_Problem to work on_
Each entry should be printed exactly, with its images omitted.

_Data records_
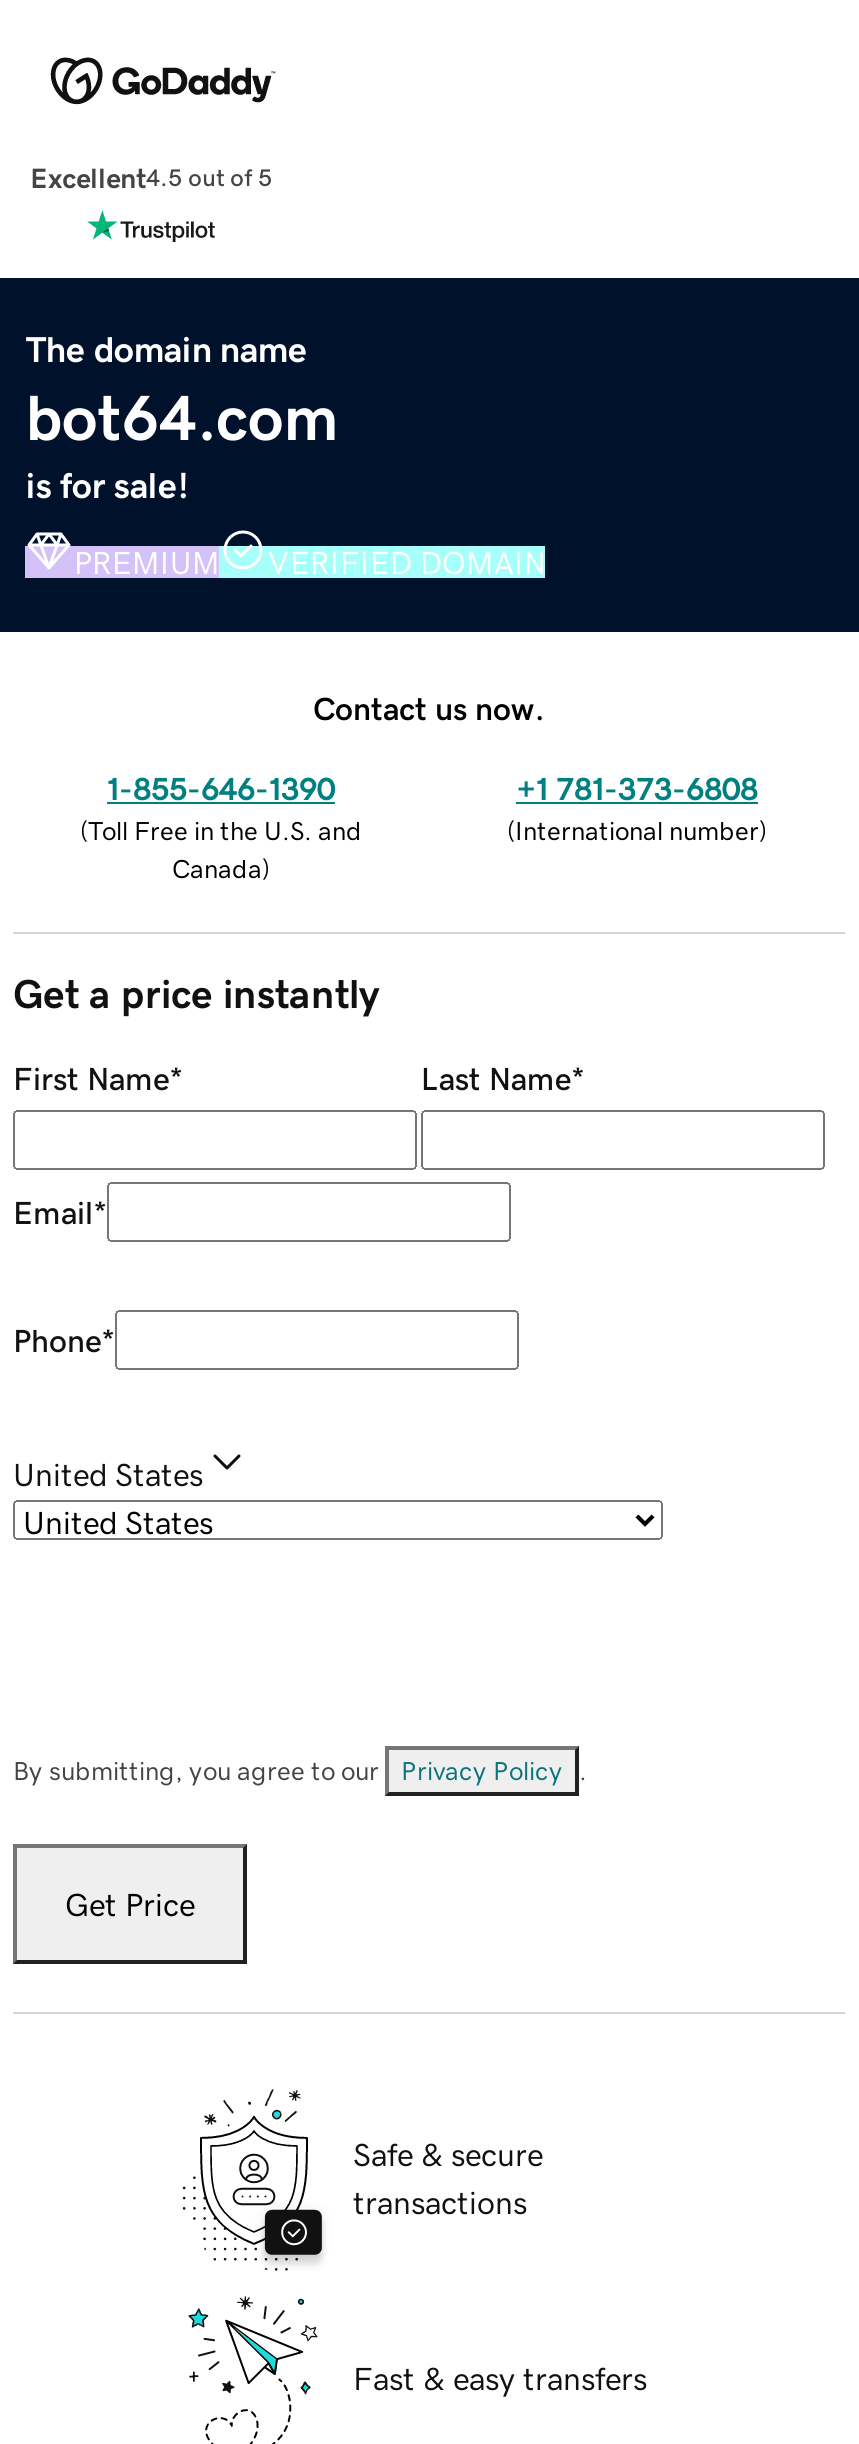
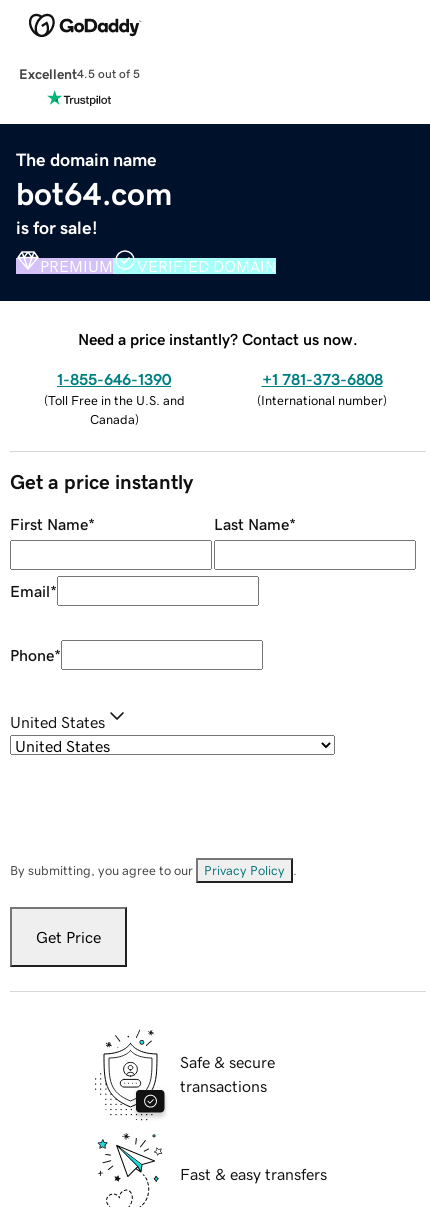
- Contact us now.
+ Need a price instantly? Contact us now.
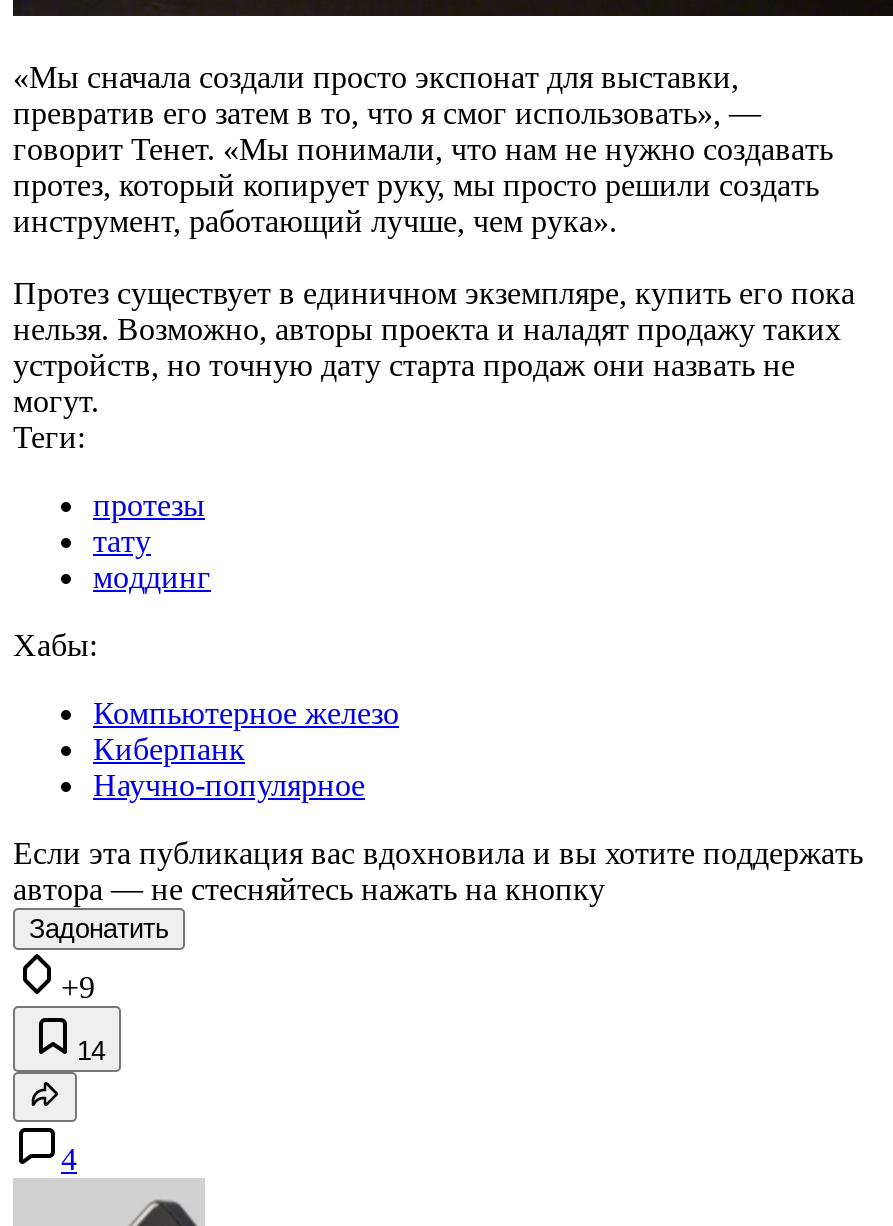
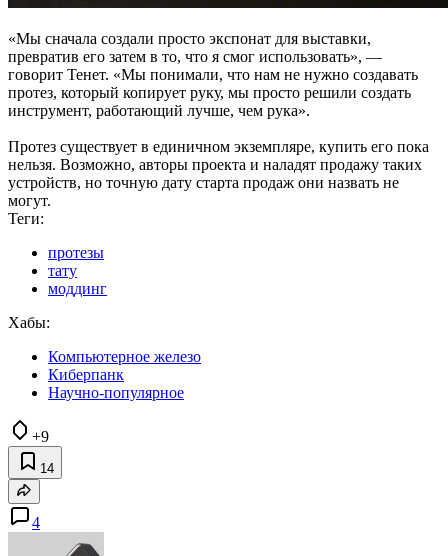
- Если эта публикация вас вдохновила и вы хотите поддержать
- автора — не стесняйтесь нажать на кнопку
- Задонатить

_Written solution_
- Contact us now.
+ Need a price instantly? Contact us now.
- Если эта публикация вас вдохновила и вы хотите поддержать
- автора — не стесняйтесь нажать на кнопку
- Задонатить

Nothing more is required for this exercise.